Category: Jesus


Of course, it’s tempting to blend into society today. And sometimes, it feels hard to be a Christian in the world today. We often feel the tug to separate ourselves from what the world calls usual. But we also feel the tug of the world to conform to what it calls normal. This tension forces us to make hard choices. We must choose what movies to watch and what music to play throughout the day. We must choose our sexual lifestyles and what language we use. Even making the choice to stay silent or speak out in the face of injustice depends on our knowledge of what it means to be a Christian. Hard choices never seem to go away.

But one thing we can be sure of is that people are watching what we do, especially non-Christians. And as informed Christians, we have a duty to represent Jesus Christ, as we know is best. So blending into where uninformed people can’t tell what a real Christian life looks like is really not an option. Such conformity only hurts those who don’t know Jesus Christ as their Lord and Savior or who don’t know God well. The apostle Paul told the people of Corinth something similar.

Informed Christians during Paul’s life knew not to eat food that was sacrificed to idols. But they also knew that the food itself did not make them evil. That means they could actually eat in the same temples as the idols. And as long as they did not dedicate their food to the idols, they were free from doing wrong.
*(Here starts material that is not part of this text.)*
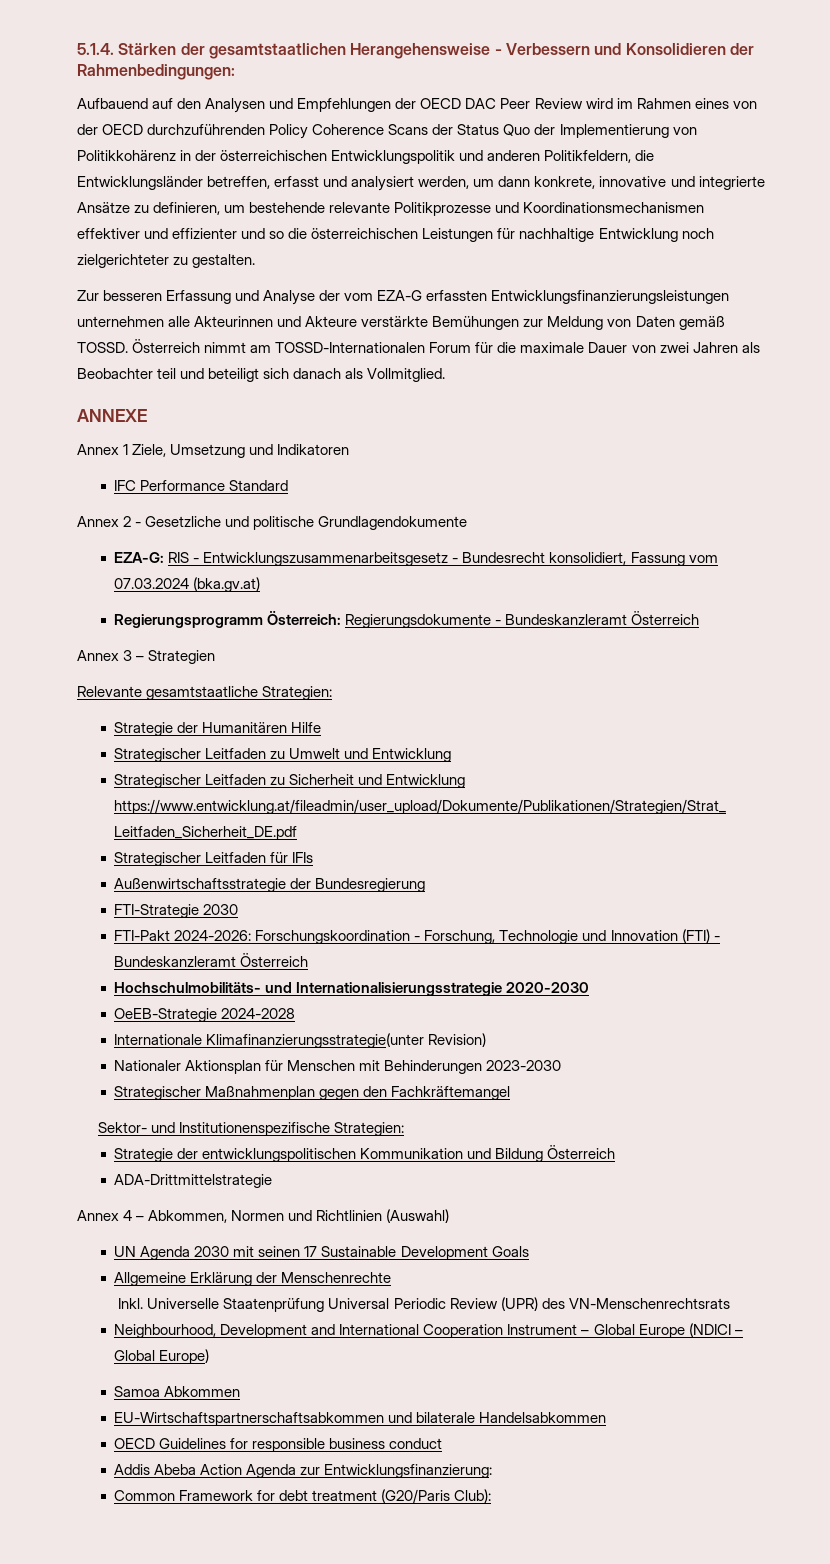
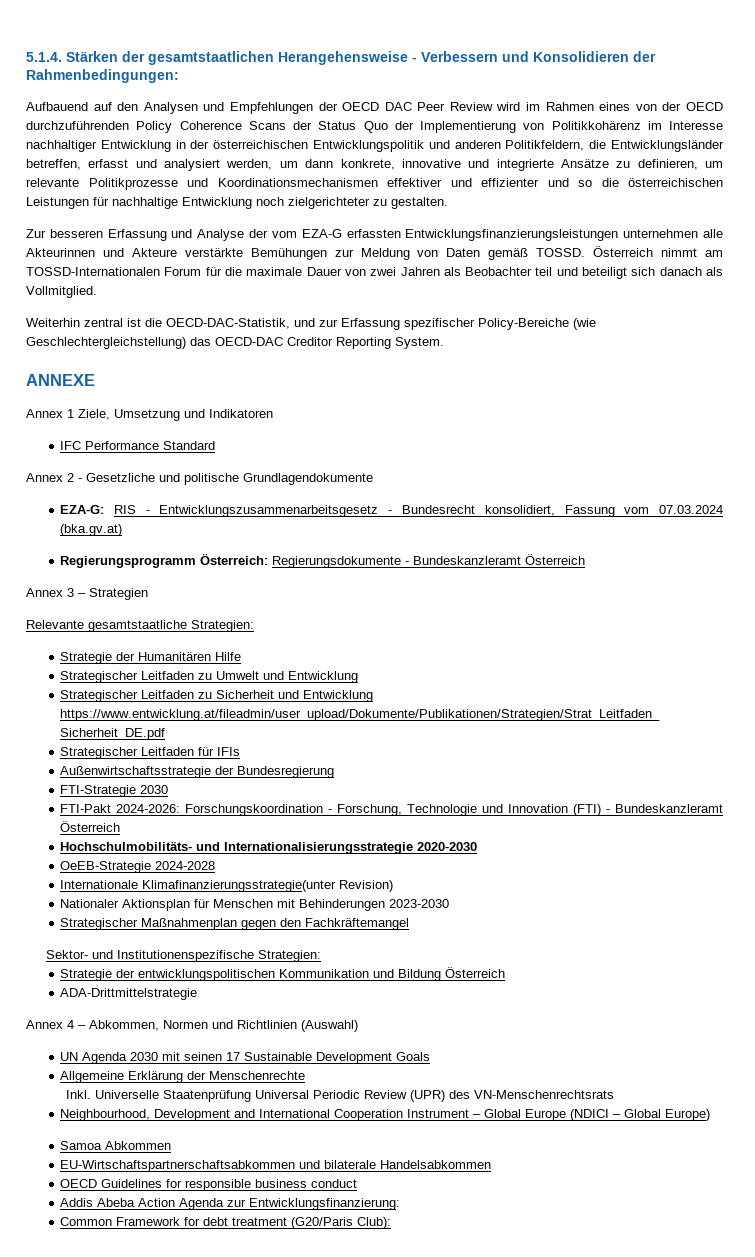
- Aufbauend auf den Analysen und Empfehlungen der OECD DAC Peer Review wird im Rahmen eines von der OECD durchzuführenden Policy Coherence Scans der Status Quo der Implementierung von Politikkohärenz in der österreichischen Entwicklungspolitik und anderen Politikfeldern, die Entwicklungsländer betreffen, erfasst und analysiert werden, um dann konkrete, innovative und integrierte Ansätze zu definieren, um bestehende relevante Politikprozesse und Koordinationsmechanismen effektiver und effizienter und so die österreichischen Leistungen für nachhaltige Entwicklung noch zielgerichteter zu gestalten.
+ Aufbauend auf den Analysen und Empfehlungen der OECD DAC Peer Review wird im Rahmen eines von der OECD durchzuführenden Policy Coherence Scans der Status Quo der Implementierung von Politikkohärenz im Interesse nachhaltiger Entwicklung in der österreichischen Entwicklungspolitik und anderen Politikfeldern, die Entwicklungsländer betreffen, erfasst und analysiert werden, um dann konkrete, innovative und integrierte Ansätze zu definieren, um relevante Politikprozesse und Koordinationsmechanismen effektiver und effizienter und so die österreichischen Leistungen für nachhaltige Entwicklung noch zielgerichteter zu gestalten.
+ Weiterhin zentral ist die OECD-DAC-Statistik, und zur Erfassung spezifischer Policy-Bereiche (wie Geschlechtergleichstellung) das OECD-DAC Creditor Reporting System.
But Paul told the church of Corinth that unbelievers or new Christians could see informed Christians in the temples of idols eating and influence non-Christians or new Christians to think it is okay to eat food sacrificed to idols (1 Cor. 8). Now this issue might not translate well to our times. But the principle still applies.

For instance, most Christians today know it’s not a sin to go to the movies. And the movies Christians watch do not determine their salvation. But like the apostle Paul, we have to question what’s the impact of us going to movies that are not so Christian-like. Of course, the sexual perversion, violence, profanity, and drug use in movies do not make Christians “non-Christians.” But if non-Christians or new Christians see other Christians going to movies full of such content, they might naturally think it’s okay to take part in the activities portrayed in the movies. The same principle is true for nightclubs, music, and other activities. Thus, we must always think of how our behavior will affect another with less knowledge than us. Besides, it’s probably not a good idea to take part in any activities verging on the indecent regardless of our knowledge of God.

* When I say informed Christians, I mean Christians who have a full knowledge of what it means to be a Christian. Being informed does not depend on our maturity. It depends on our awareness of right and wrong in situations.